The first target on drug prices: pharmacy benefit managers

DATE: March 12, 2018

Published by Axios

After months of circular finger-pointing over high drug prices, lawmakers, administration officials and parts of the health care industry seem to have settled on an initial target: pharmacy benefit managers, the middlemen that health insurers and employers hire to negotiate with drug companies.

Yes, but: There are savings to be wrung out of the highly concentrated PBM industry. That’s why insurers are so eager to operate their own PBMs. But analysts say squeezing PBMs won’t solve some of the fundamental problems that drive high drug spending.

What Washington is doing: Health and Human Services Secretary Alex Azar and FDA Commissioner Scott Gottlieb both had strong words for PBMs and insurers last week. Gottlieb said they misuse the rebates PBMs negotiate on drugs, and rely on a “short-term profit goose” rather than bringing down consumers’ drug costs.
  • Azar and Gottlieb want PBMs and health plans to pass on more of those savings to consumers when they pick up their prescriptions at the pharmacy.
  • UnitedHealthcare said last week it would start doing so, in a limited fashion.

Several members of Congress also have called out PBMs over the past year.

What pharma is doing: The pharmaceutical industry, meanwhile, has consistently cast PBMs as the villains in its year-long lobbying campaign to prevent the government from cracking down on prices.

  • “It’s clear the knives are out for (PBMs) politically as a way for pharma to save their own pricing practices,” said Andrea Harris, a health care analyst at Height Capital Markets.

What insurers are doing: Merging with PBMs.

  • Cigna’s pending $52 billion acquisition of Express Scripts followed the proposed merger of CVS Health and Aetna. And these deals come roughly three years after UnitedHealth Group’s OptumRx bought Catamaran.
  • If those deals clear antitrust review, the three largest PBMs in the country — Express Scripts, CVS and OptumRx — would all be tied to the hip of health insurance conglomerates.

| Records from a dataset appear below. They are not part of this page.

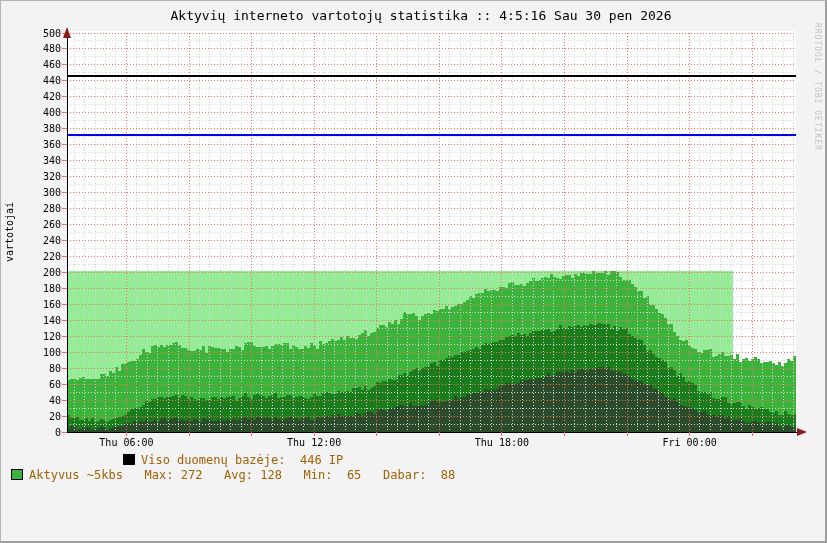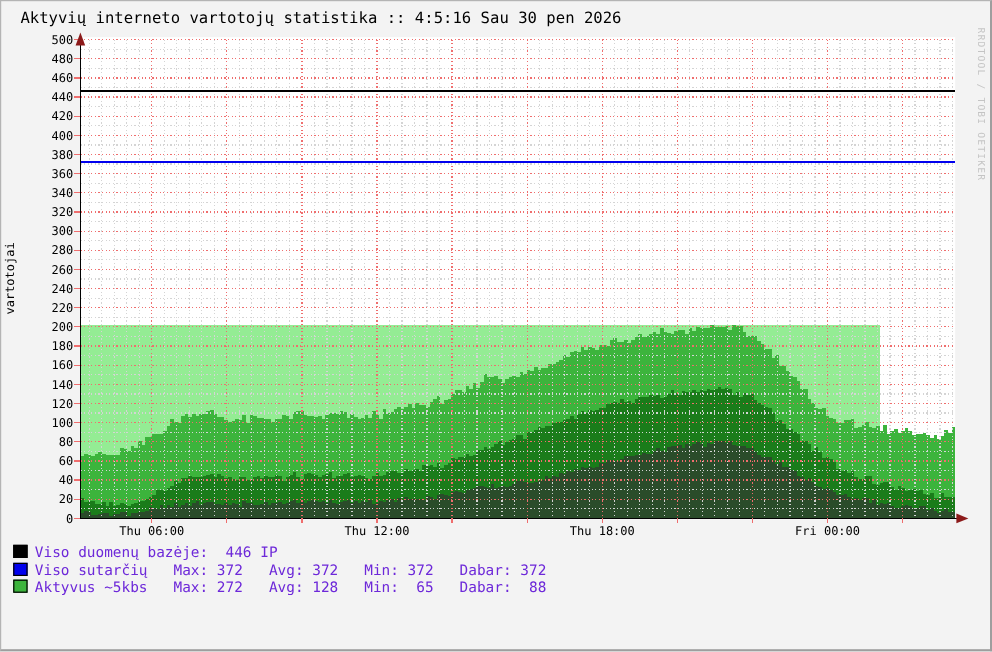--- a/index.html
+++ b/index.html
@@ -17,7 +17,7 @@
   .title{
     position:absolute;top:7px;left:0;right:0;
     margin-left:16px;
-    text-align:left;
+    text-align:center;
     font-size:13px;color:#000;
     white-space:pre;
   }

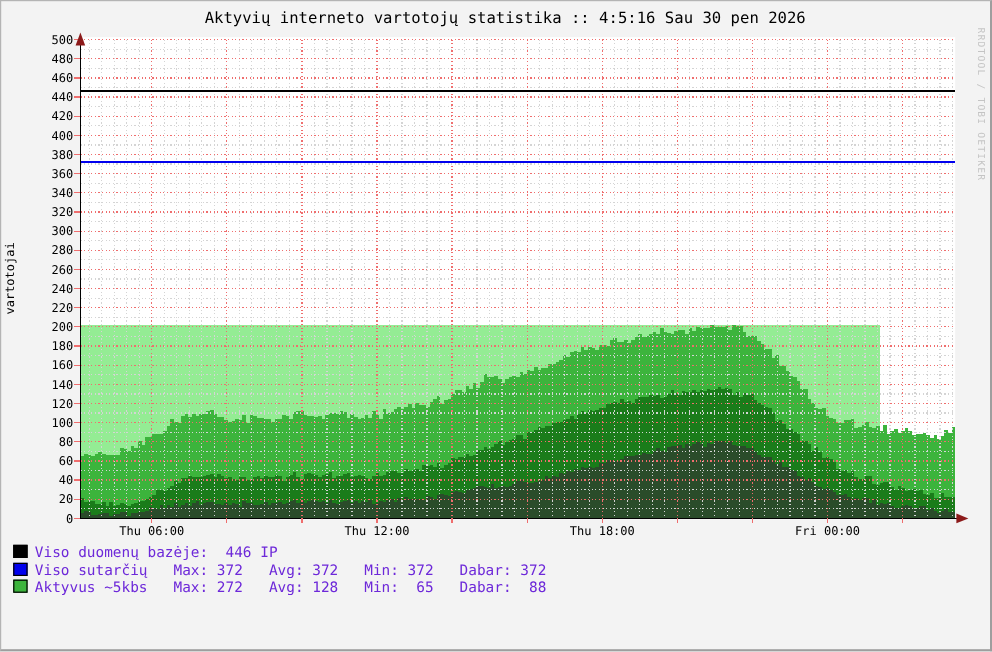--- a/index.html
+++ b/index.html
@@ -35,7 +35,7 @@
   svg{position:absolute;left:0;top:0;}
   .legend{
     position:absolute;left:10px;top:452px;
-    font-size:12px;line-height:14.6px;color:#6d28d9;
+    font-size:12px;line-height:14.6px;color:#a16207;text-align:center;
   }
   .legend-row{white-space:pre;display:block;}
   .sw{

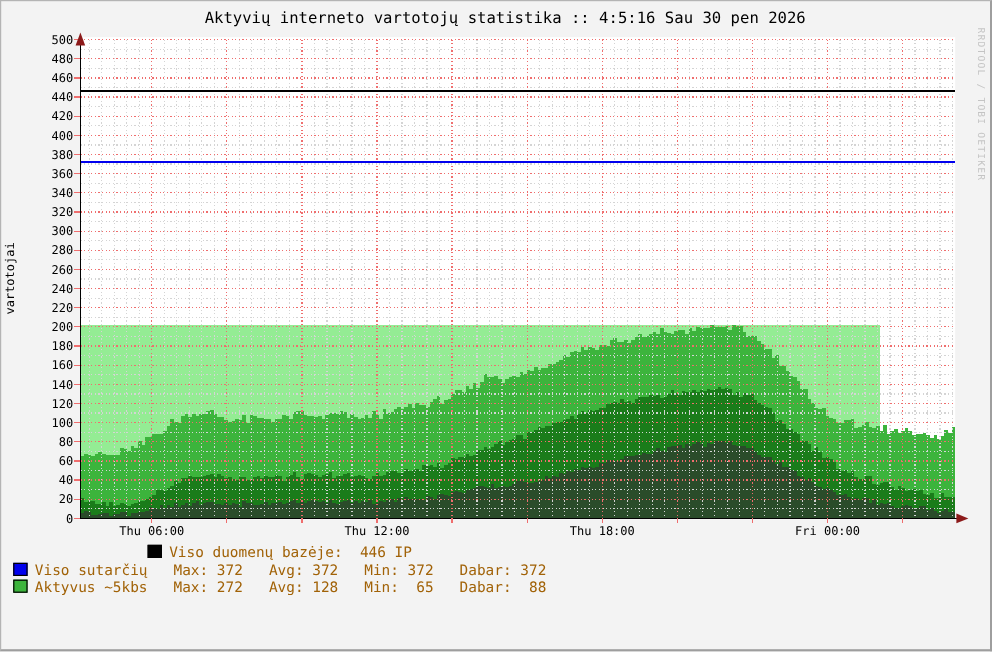--- a/index.html
+++ b/index.html
@@ -253,7 +253,6 @@
   <div class="watermark">RRDTOOL / TOBI OETIKER</div>
   <div class="legend" id="legend">
       <div class="legend-row"><span class="sw" style="background: rgb(0, 0, 0);"></span><span>Viso duomenų bazėje:  446 IP</span></div>
-      <div class="legend-row"><span class="sw" style="background: rgb(0, 0, 238);"></span><span>Viso sutarčių   Max: 372   Avg: 372   Min: 372   Dabar: 372</span></div>
       <div class="legend-row"><span class="sw" style="background: rgb(60, 180, 60);"></span><span>Aktyvus ~5kbs   Max: 272   Avg: 128   Min:  65   Dabar:  88</span></div>
     </div>
 </div>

Combining insurers and PBMs under one roof was the status quo a decade ago, and it makes some sense. It leaves one fewer mouth that needs to be fed profit, and offering medical and prescription drug benefits together is less disjointed.

But these deals are about gaining an upper hand in negotiations with drug companies and could spur pharmaceutical makers to pursue their own round of mega-mergers. No company enjoys losing negotiating leverage.

The intrigue: PBMs have helped bring down net spending on some drugs, according to data from industry reports. But they also have profited from secretive rebates and raised concerns about whether they have exploited their market power. Changing PBM structures could help people who are struggling to pay for their medicine.

The catch: Squeezing the middleman can only go so far.

  • PBMs negotiate rebates off a drug’s list price. That process begins with high list prices, and drug companies are still free to jack up those numbers at will.
  • There’s no guarantee higher rebate amounts will actually go back to patients, and insurers can easily raise their premiums to offset any rebates they have to dish out at the pharmacy.

“If there is increased clout, leading to lower drug prices from pharmaceutical companies, will they pass those savings on to consumers? We don’t know that,” said Ben Gomes-Casseres, a professor at the Brandeis International Business School who studies mergers.